_EXERCISE GOAL_
Below is a listing from which only part is wanted; return exactly the lines from the one with "(379, 1215) none" up to and including the one with "[147,1716,227,1728] ICRA2021 ->".

_SUPPLIED DATA_

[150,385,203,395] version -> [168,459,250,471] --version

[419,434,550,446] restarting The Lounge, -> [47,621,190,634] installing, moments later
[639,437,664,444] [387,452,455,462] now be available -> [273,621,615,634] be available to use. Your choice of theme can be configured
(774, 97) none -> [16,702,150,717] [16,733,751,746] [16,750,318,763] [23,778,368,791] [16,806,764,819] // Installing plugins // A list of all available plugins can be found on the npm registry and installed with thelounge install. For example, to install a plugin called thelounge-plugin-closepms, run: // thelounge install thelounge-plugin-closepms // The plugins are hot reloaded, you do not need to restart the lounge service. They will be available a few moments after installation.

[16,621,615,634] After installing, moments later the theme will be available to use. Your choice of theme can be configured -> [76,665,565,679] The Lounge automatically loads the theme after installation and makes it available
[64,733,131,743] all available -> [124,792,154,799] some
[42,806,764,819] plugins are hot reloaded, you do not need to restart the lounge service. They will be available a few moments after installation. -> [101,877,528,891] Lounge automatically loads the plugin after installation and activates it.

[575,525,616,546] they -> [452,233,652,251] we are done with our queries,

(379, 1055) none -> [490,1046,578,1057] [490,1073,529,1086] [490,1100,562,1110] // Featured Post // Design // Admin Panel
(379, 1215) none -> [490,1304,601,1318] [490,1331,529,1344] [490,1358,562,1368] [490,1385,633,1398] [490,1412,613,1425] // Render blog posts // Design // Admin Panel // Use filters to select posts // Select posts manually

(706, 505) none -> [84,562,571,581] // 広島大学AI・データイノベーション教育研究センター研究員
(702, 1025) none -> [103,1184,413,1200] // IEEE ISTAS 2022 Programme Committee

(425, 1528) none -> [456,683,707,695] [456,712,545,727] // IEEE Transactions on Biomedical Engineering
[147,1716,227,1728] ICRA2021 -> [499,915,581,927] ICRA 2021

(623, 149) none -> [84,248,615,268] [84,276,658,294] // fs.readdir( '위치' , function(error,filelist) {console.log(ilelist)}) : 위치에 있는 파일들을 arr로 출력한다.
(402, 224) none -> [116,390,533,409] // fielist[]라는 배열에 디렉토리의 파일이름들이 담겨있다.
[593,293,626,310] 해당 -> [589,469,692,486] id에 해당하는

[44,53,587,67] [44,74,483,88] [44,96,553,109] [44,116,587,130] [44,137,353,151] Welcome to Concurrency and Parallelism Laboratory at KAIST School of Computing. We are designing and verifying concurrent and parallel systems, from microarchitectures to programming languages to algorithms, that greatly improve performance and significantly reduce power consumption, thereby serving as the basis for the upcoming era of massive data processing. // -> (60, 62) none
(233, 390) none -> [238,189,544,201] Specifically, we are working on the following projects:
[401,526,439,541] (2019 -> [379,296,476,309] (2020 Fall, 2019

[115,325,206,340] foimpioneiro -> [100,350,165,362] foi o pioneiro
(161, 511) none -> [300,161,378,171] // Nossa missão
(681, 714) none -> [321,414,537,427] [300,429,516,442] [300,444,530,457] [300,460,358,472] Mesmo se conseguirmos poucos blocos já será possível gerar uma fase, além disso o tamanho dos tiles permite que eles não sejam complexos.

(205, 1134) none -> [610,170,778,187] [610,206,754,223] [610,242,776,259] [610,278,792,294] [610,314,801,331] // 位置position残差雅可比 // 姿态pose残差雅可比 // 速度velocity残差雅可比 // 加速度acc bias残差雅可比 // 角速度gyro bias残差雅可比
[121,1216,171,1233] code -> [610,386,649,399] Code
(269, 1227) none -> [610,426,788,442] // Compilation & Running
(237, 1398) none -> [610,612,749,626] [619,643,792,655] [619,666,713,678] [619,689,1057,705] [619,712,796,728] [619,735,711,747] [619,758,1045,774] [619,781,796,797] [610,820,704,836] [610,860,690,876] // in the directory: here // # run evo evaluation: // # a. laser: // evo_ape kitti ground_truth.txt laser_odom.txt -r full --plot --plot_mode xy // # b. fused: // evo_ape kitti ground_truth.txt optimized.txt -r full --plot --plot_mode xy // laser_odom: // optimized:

_TASK RESULT_
(379, 1215) none -> [490,1304,601,1318] [490,1331,529,1344] [490,1358,562,1368] [490,1385,633,1398] [490,1412,613,1425] // Render blog posts // Design // Admin Panel // Use filters to select posts // Select posts manually

(706, 505) none -> [84,562,571,581] // 広島大学AI・データイノベーション教育研究センター研究員
(702, 1025) none -> [103,1184,413,1200] // IEEE ISTAS 2022 Programme Committee

(425, 1528) none -> [456,683,707,695] [456,712,545,727] // IEEE Transactions on Biomedical Engineering
[147,1716,227,1728] ICRA2021 -> [499,915,581,927] ICRA 2021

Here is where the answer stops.